ASSIGNMENT: Counting only the lines below that contain the word "windows", what is the total? Give it with no other words.

PROVIDED ENTRIES:
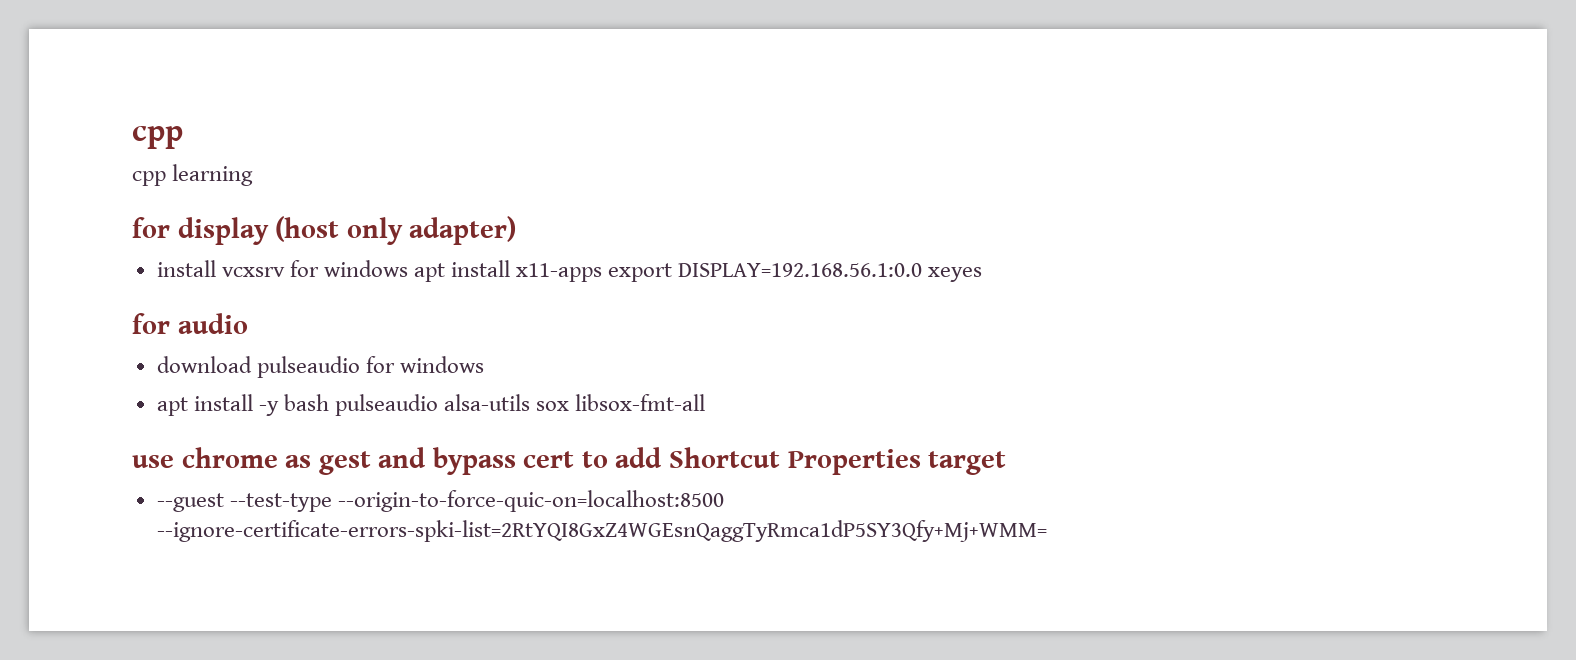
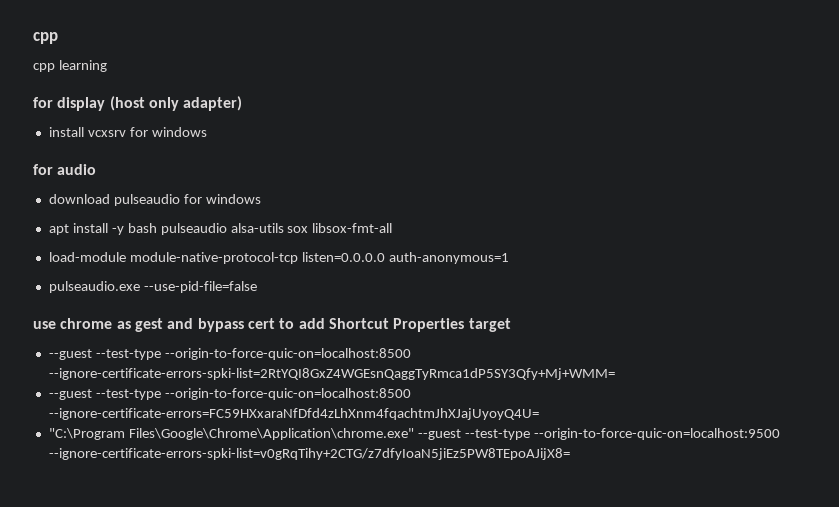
- install vcxsrv for windows apt install x11-apps export DISPLAY=192.168.56.1:0.0 xeyes
+ install vcxsrv for windows
+ load-module module-native-protocol-tcp listen=0.0.0.0 auth-anonymous=1
+ pulseaudio.exe --use-pid-file=false
+ --guest --test-type --origin-to-force-quic-on=localhost:8500 --ignore-certificate-errors=FC59HXxaraNfDfd4zLhXnm4fqachtmJhXJajUyoyQ4U=
+ "C:\Program Files\Google\Chrome\Application\chrome.exe" --guest --test-type --origin-to-force-quic-on=localhost:9500 --ignore-certificate-errors-spki-list=v0gRqTihy+2CTG/z7dfyIoaN5jiEz5PW8TEpoAJijX8=

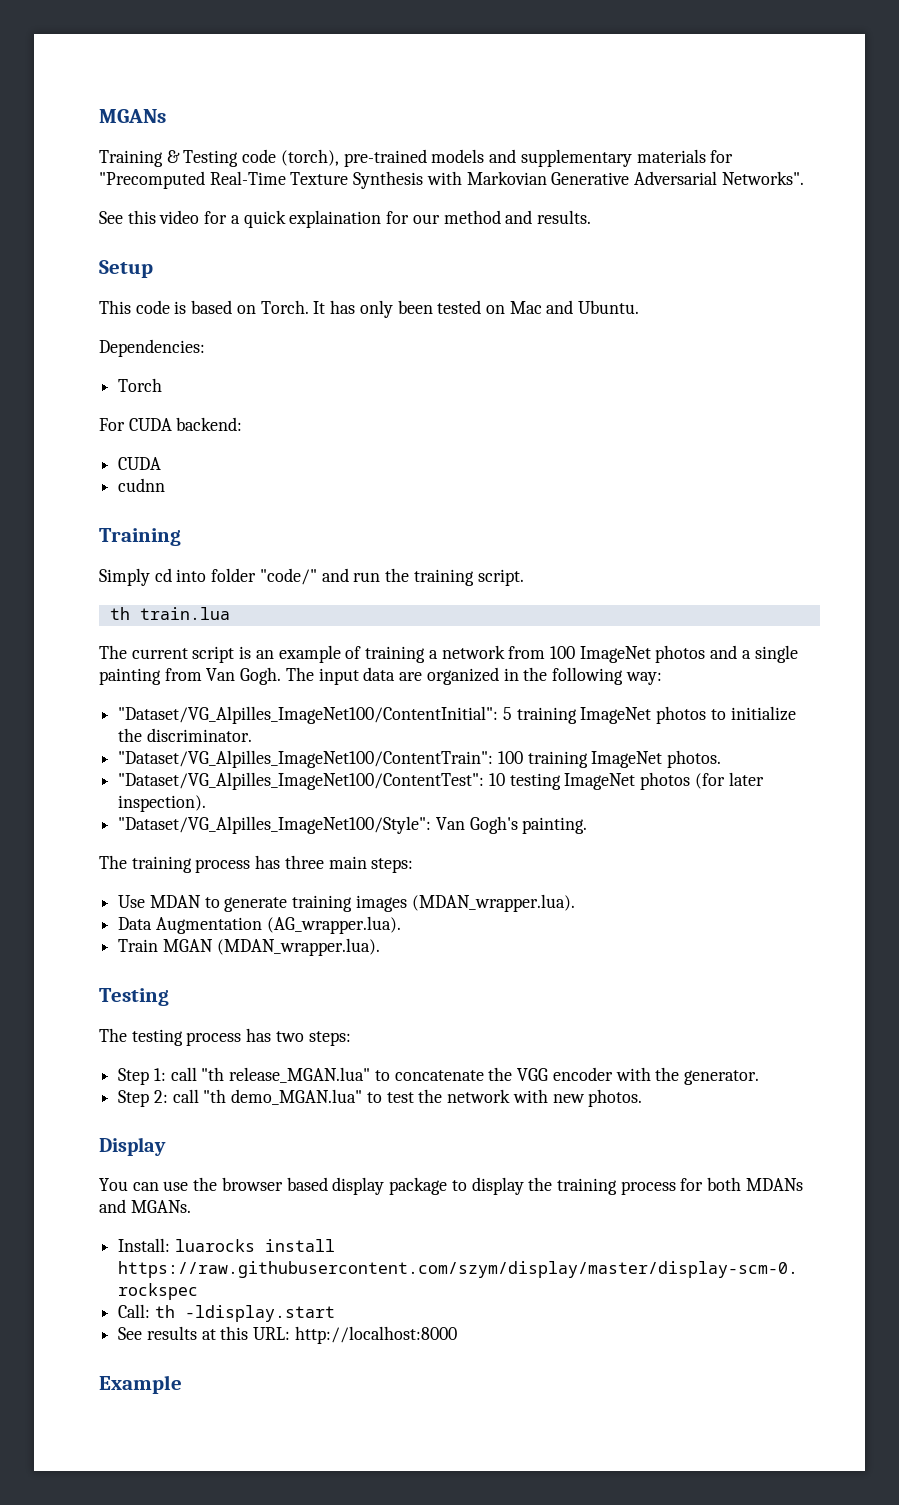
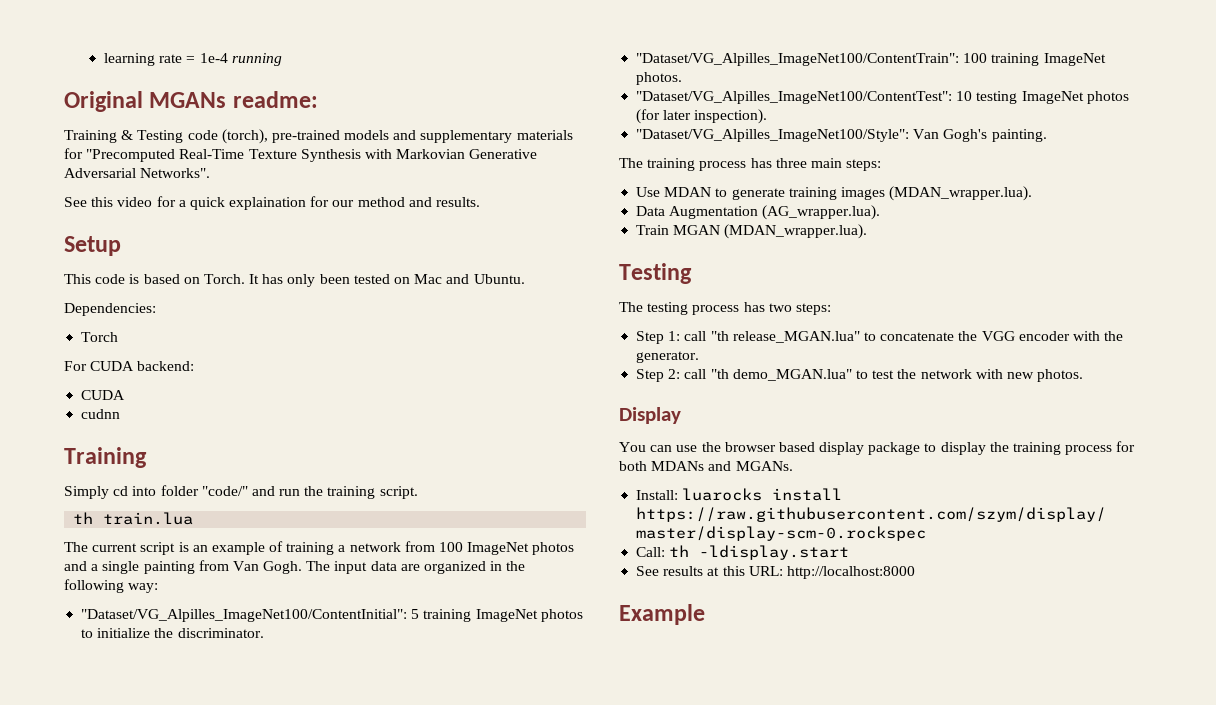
- MGANs
+ learning rate = 1e-4 running
+ Original MGANs readme:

ANSWER SPACE: 2